Peter Lee/Waterloo Region Record

Two major discoveries in laser science have proven to be more than just tricks of light. They allow scientists to tackle a range of previously impossible tasks. And in appreciation for what these advances offer, three of their discoverers will take home the 2018 Nobel Prize in physics.

The trio will share 9 million Swedish kronors. That’s equal to a bit more than $1 million.

Half will go to Arthur Ashkin for his work on laser-based tractor beams. He pioneered their development while a physicist at Bell Laboratories in Holmdel, N.J. These beams are known as optical tweezers. They can manipulate small, fragile items — without hurting them. Such tiny tweezered objects can include viruses and bacteria.

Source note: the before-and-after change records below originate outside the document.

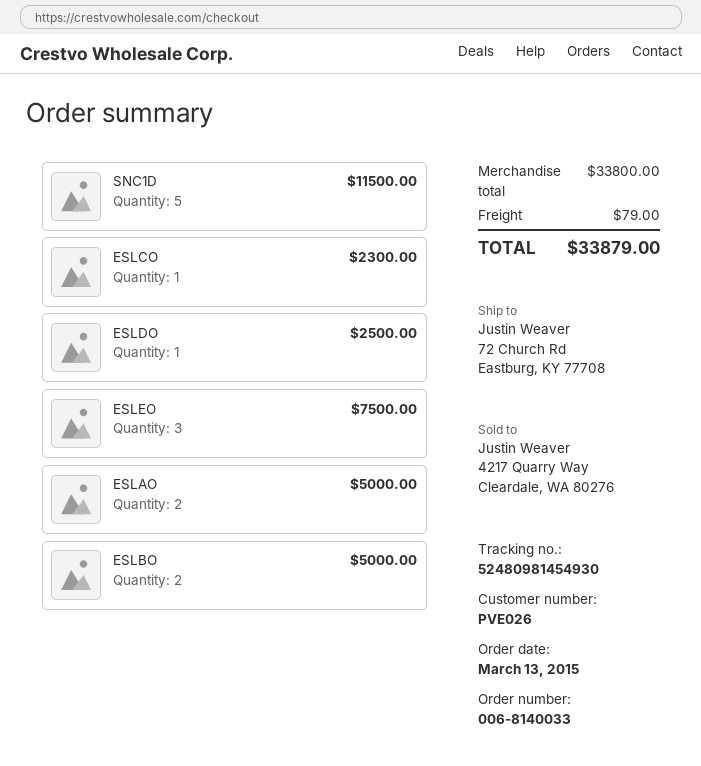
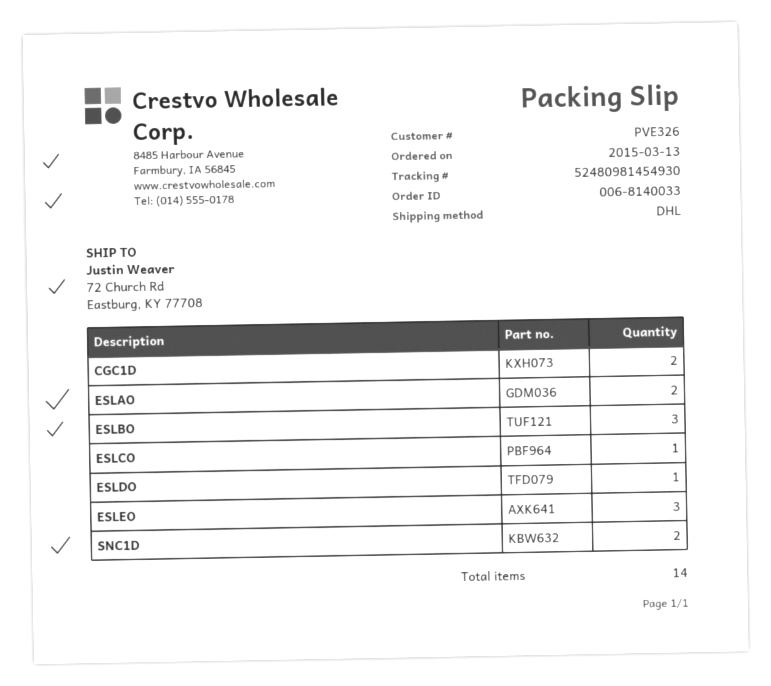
customer number: PVE026 -> PVE326
SNC1D: 5 -> 2
ESLBO: 2 -> 3
CGC1D: none -> 2

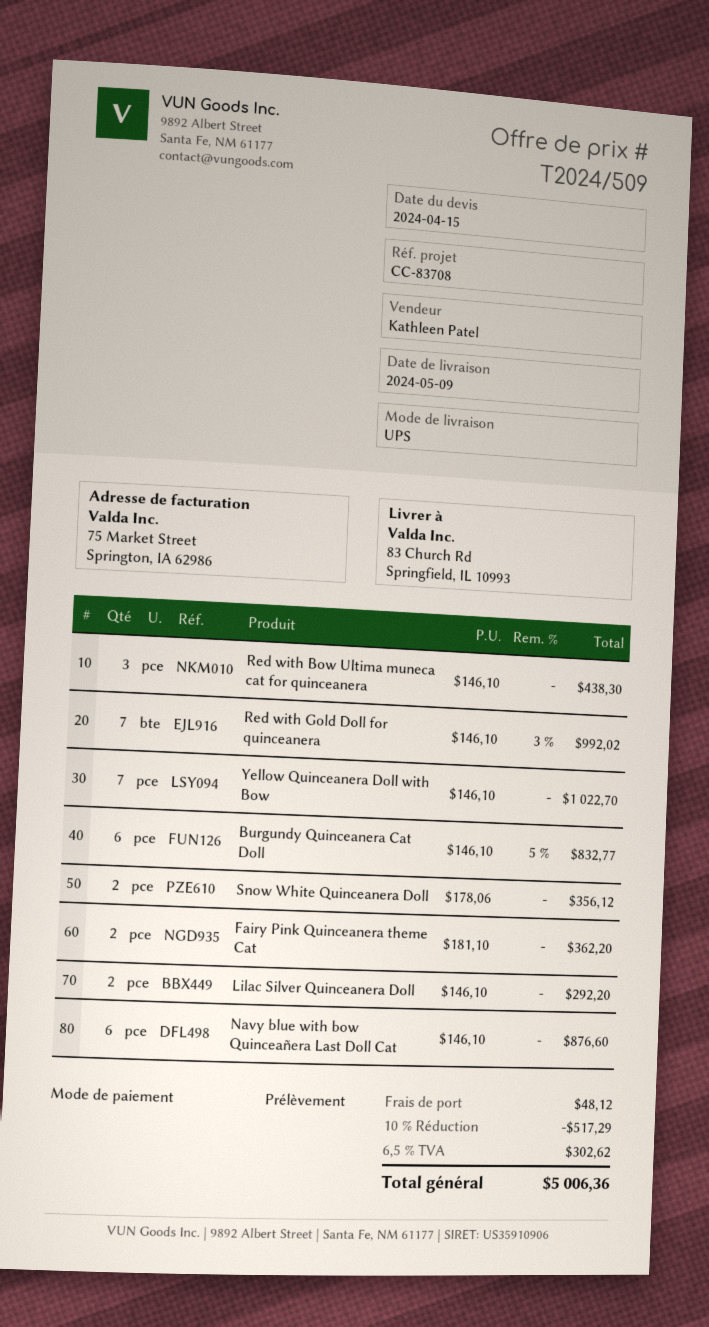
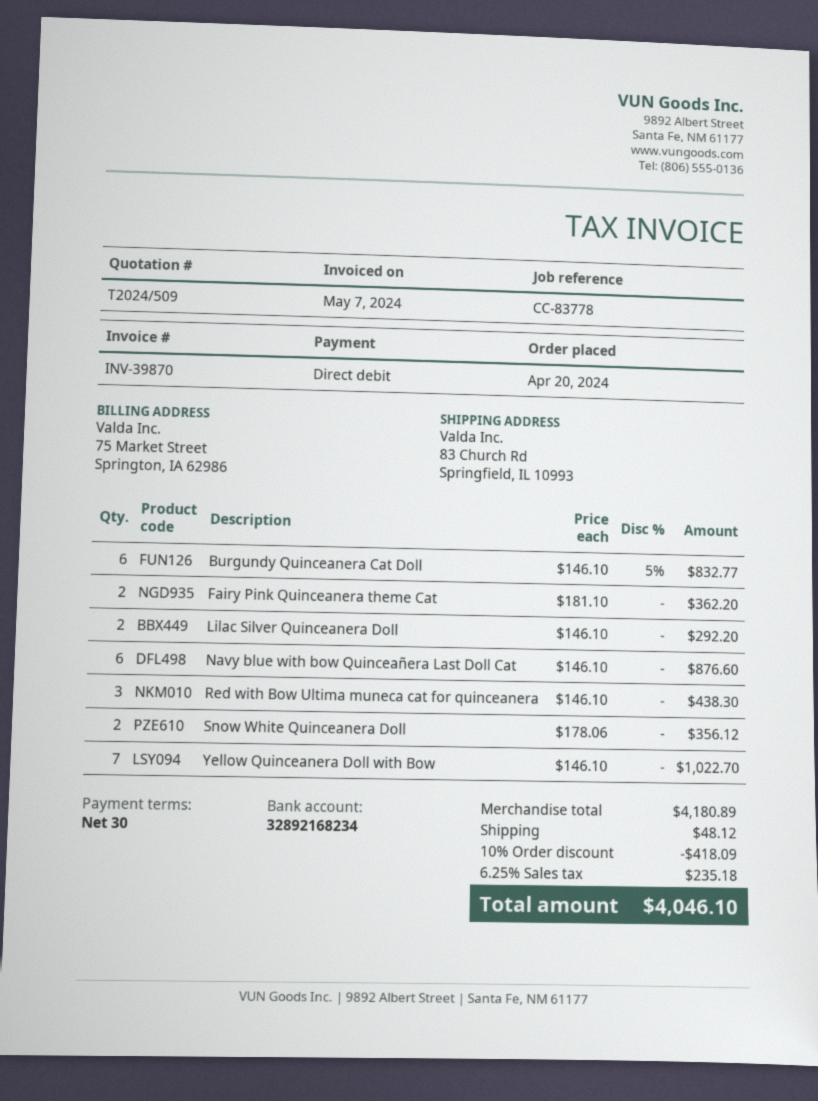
reference: CC-83708 -> CC-83778
Red with Gold Doll for quinceanera: 7 x 146.10 - 3% = 992.02 -> none
discount: 10% = 517.29 -> 10% = 418.09
tax: 6.5% = 302.62 -> 6.25% = 235.18
total: 5006.36 -> 4046.10

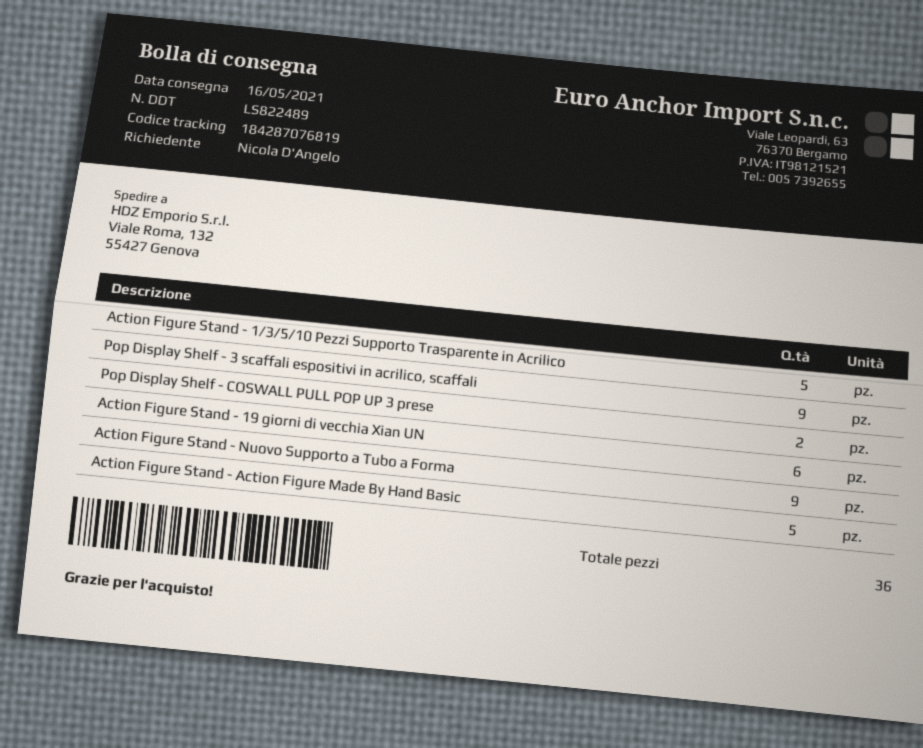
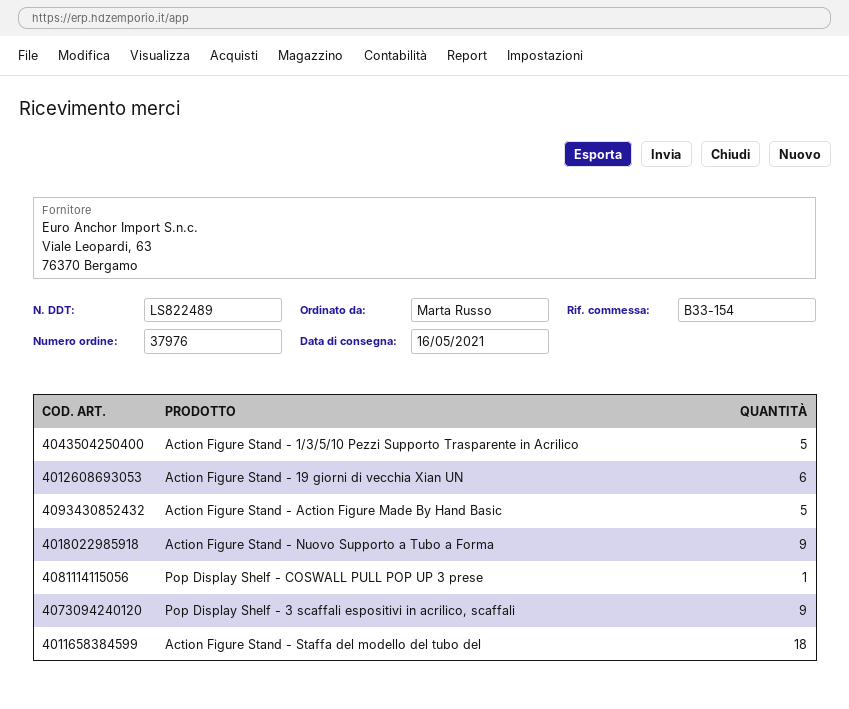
ordered by: Nicola D'Angelo -> Marta Russo
Pop Display Shelf - COSWALL PULL POP UP 3 prese: 2 -> 1
Action Figure Stand - Staffa del modello del tubo del: none -> 18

The other half of the prize went to two physicists who created intense, short bursts of laser light. Gérard Mourou and Donna Strickland produced these powerful laser pulses. They used a process now known as “chirped pulse amplification.” Other researchers would ultimately harness the technique for such applications as laser eye surgery.

The award marks only the third time a woman has been awarded a physics Nobel. (Marie Curie was the first, in 1903, for her research to explain nuclear radiation. Sixty years later, Maria Goeppert Mayer won it. She made discoveries related to the structure of atomic nuclei.)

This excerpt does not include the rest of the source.